The latest plan for a 250 MW large-scale solar plant, paired with 80 MW/160 MWh of battery storage at Nowingi in north-western Victoria, takes its total pipeline to more than 1,700 MW of solar and 1,000 MW of storage.

But in a new twist Lyon has announced that it is planning a tender for contracts to cover the 640MWh of storage capacity at its most advanced projects in Victoria, South Australia (Riverland) and Queensland (Cape York).

Lyon Group’s David Green said the tender would be open for electricity retailers and generators, large electricity users, and other sector participants for a range of services including price arbitrage, load shifting, ramp control, frequency control and network control that he values at a total of $220 million.

“Lyon will enter into commercial contracts for real services provided by physical assets,” Green said in a statement. “This is not a theoretical exercise.”

He describes the tender exercise as a “world first” and was in response to many enquiries from retailers and others about the sort of services and pricing that would be offered from the projects. Lyon decided that they would go out and seek what was wanted and what people would pay for it.

Several companies have announced plans for large-scale solar and storage facilities in Australia, including Zen Energy, Reach Energy and Carnegie Clean Energy, but none come close to the scale that Lyon has announced.

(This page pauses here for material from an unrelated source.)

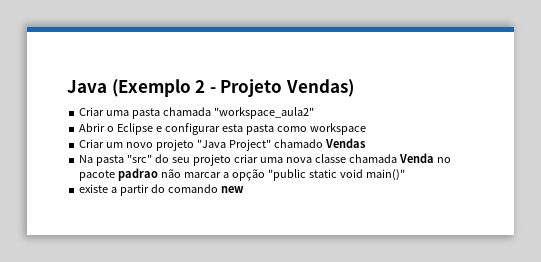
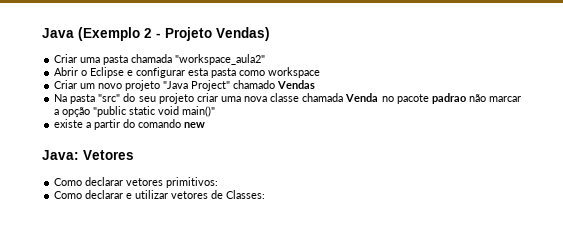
(244, 189) none -> [42,150,134,160] [54,177,219,188] [54,190,266,199] // Java: Vetores // Como declarar vetores primitivos: // Como declarar e utilizar vetores de Classes:

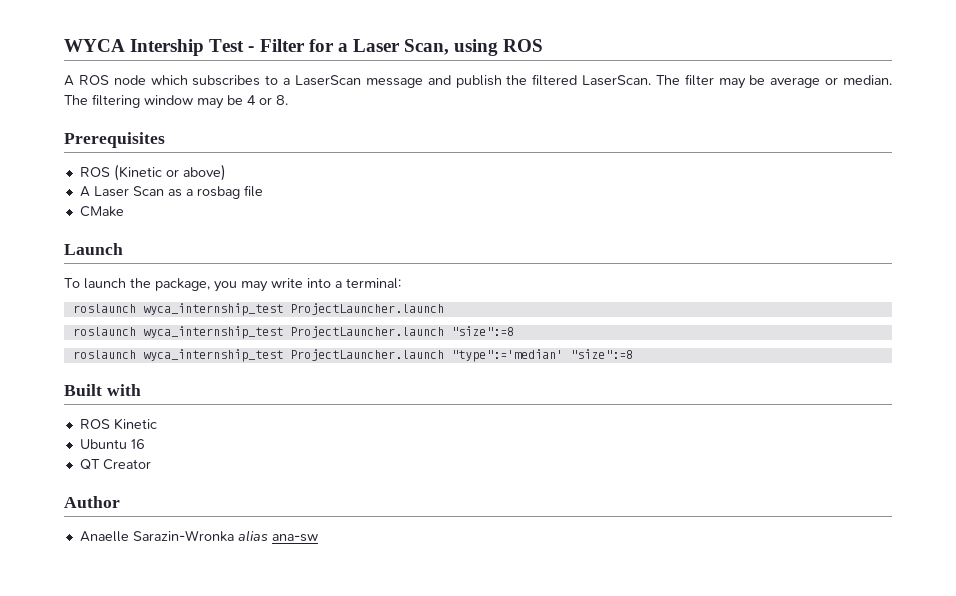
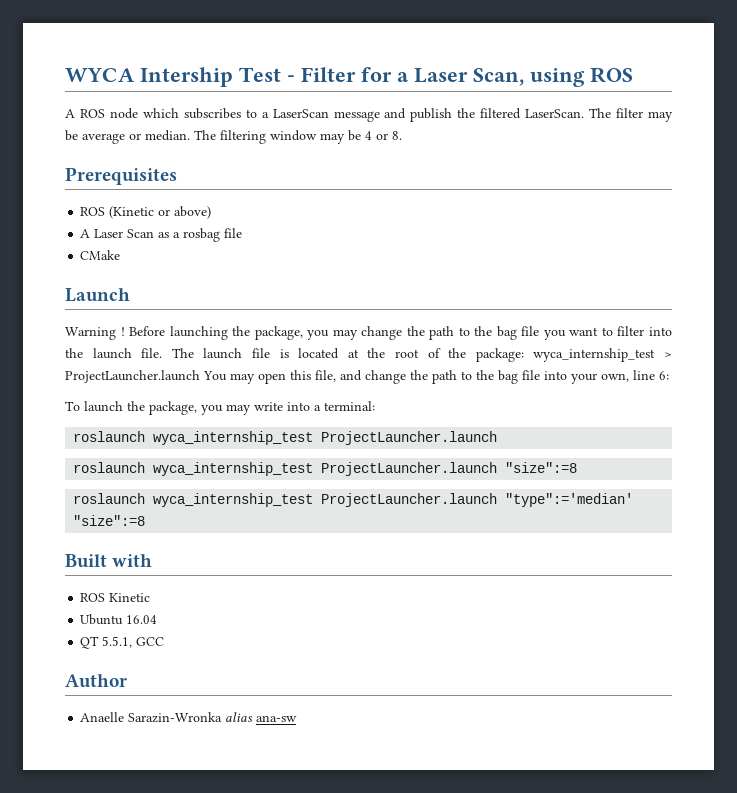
(123, 249) none -> [65,326,672,340] [65,348,673,362] [65,370,669,384] // Warning ! Before launching the package, you may change the path to the bag file you want to filter into the launch file. The launch file is located at the root of the package: wyca_internship_test > ProjectLauncher.launch You may open this file, and change the path to the bag file into your own, line 6:
[130,439,145,449] 16 -> [126,615,158,624] 16.04
[102,459,151,470] Creator -> [102,636,165,648] 5.5.1, GCC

However, none of the projects have commenced production to date, although Green insists that all three projects will begin construction this year – Nowingi and Riverland as early as September. It is backed by Japanese trading giant Mitsubishi and US investor Magnetar Capital.

Lyon says all three projects, totalling nearly $2 billion, will be 100 per cent equity financed, and Green said that the results of the tender would help decide the final design and configuration of the projects.  It is using battery systems integrator AES.

Lyon also joins a host of battery storage tenders, including those being run by South Australia and Victoria, both of which are designed to be built by this coming summer.

Victoria’s two 20 MW battery storage projects, totalling around 100 MWh, are also slated for western Victoria, where it faces grid issues as it seeks more than 5,000 MW of new wind and solar to meet its 40 per cent renewable energy target by 2025. That tender closed last week.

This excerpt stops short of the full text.